The weekly flu report of the Centers for Disease Control and Prevention in Atlanta said for the week that ended last Saturday, the proportion of out-patient visits for influenza-like illness was 0.9 percent -- far less than the national baseline of 2.2 percent. Baseline influenza activity is the level influenza activity that remains throughout the year once flu season ends. Usually, there is a six- to 12-week period in winter when influenza activity rises above the baseline threshold.

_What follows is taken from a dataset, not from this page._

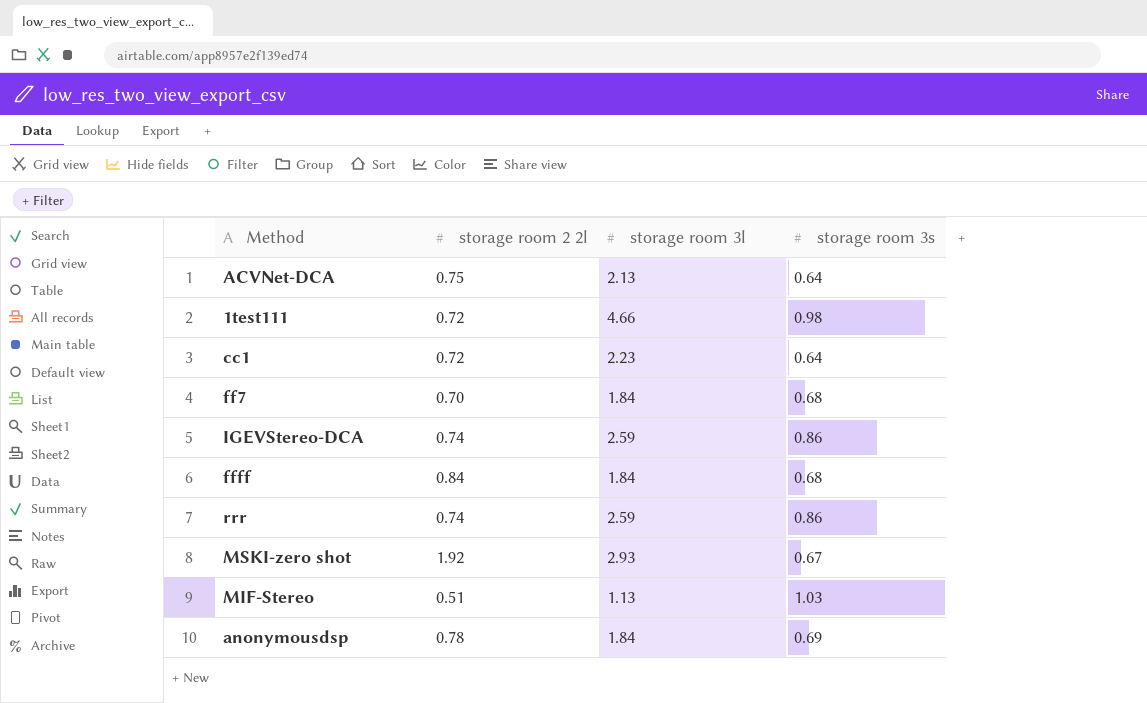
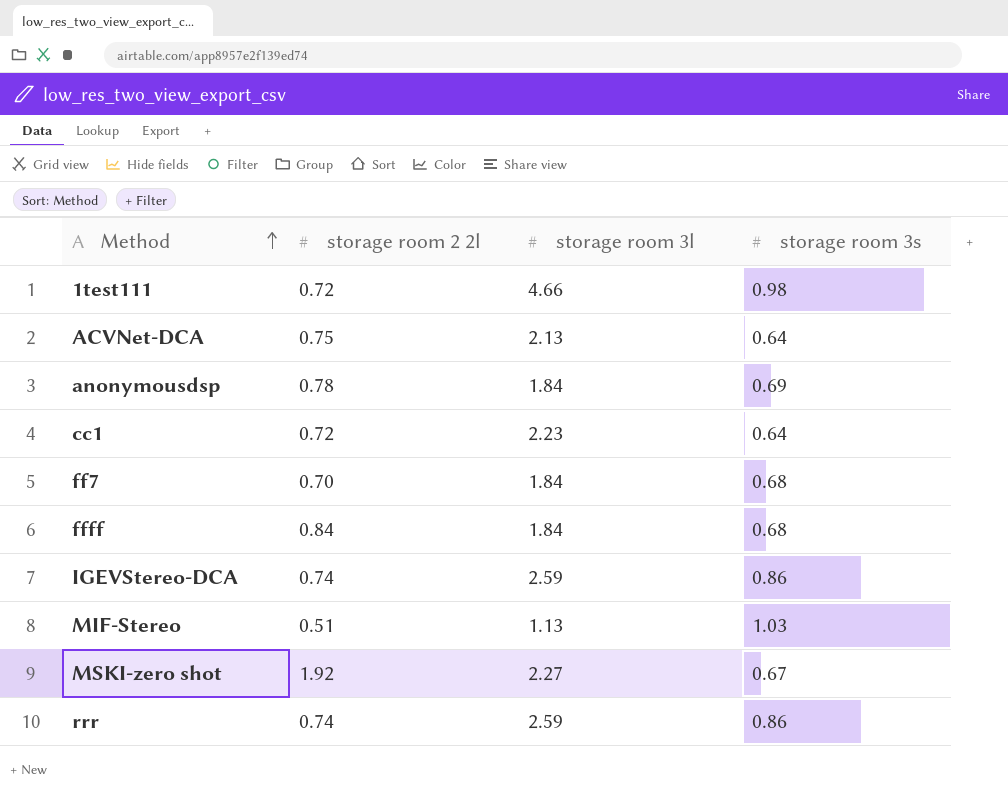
row order: none -> Method ascending
MSKI-zero shot | storage room 3l: 2.93 -> 2.27

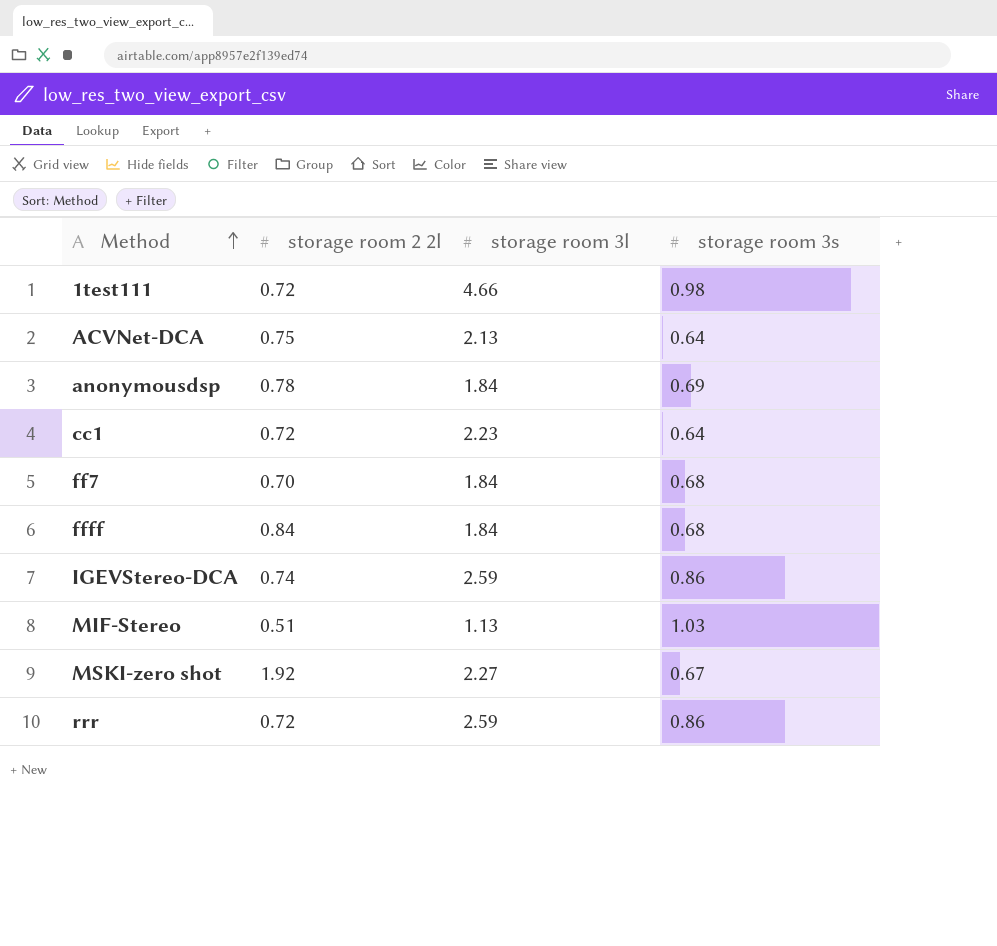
rrr | storage room 2 2l: 0.74 -> 0.72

Seven influenza-associated pediatric deaths were reported to CDC for the week that ended Saturday, but all deaths occurred earlier in the flu season. However, the 146 influenza-associated pediatric deaths for this year's flu season was the second-highest since the CDC first started reporting the deaths in 2004.
Thirty-four pediatric deaths were reported during the 2011-12 flu season, 122 in the 2010-11 flu season and 282 during the H1N1 2009-10 flu season.
Massachusetts reported local influenza activity, 31 states reported sporadic influenza activity and Arkansas, Colorado, Delaware, Georgia, Idaho, Kansas, Kentucky, Mississippi, Montana, Nebraska, New Hampshire, North Dakota, Oklahoma, Rhode Island, Tennessee, Utah, Vermont and West Virginia reported no influenza activity.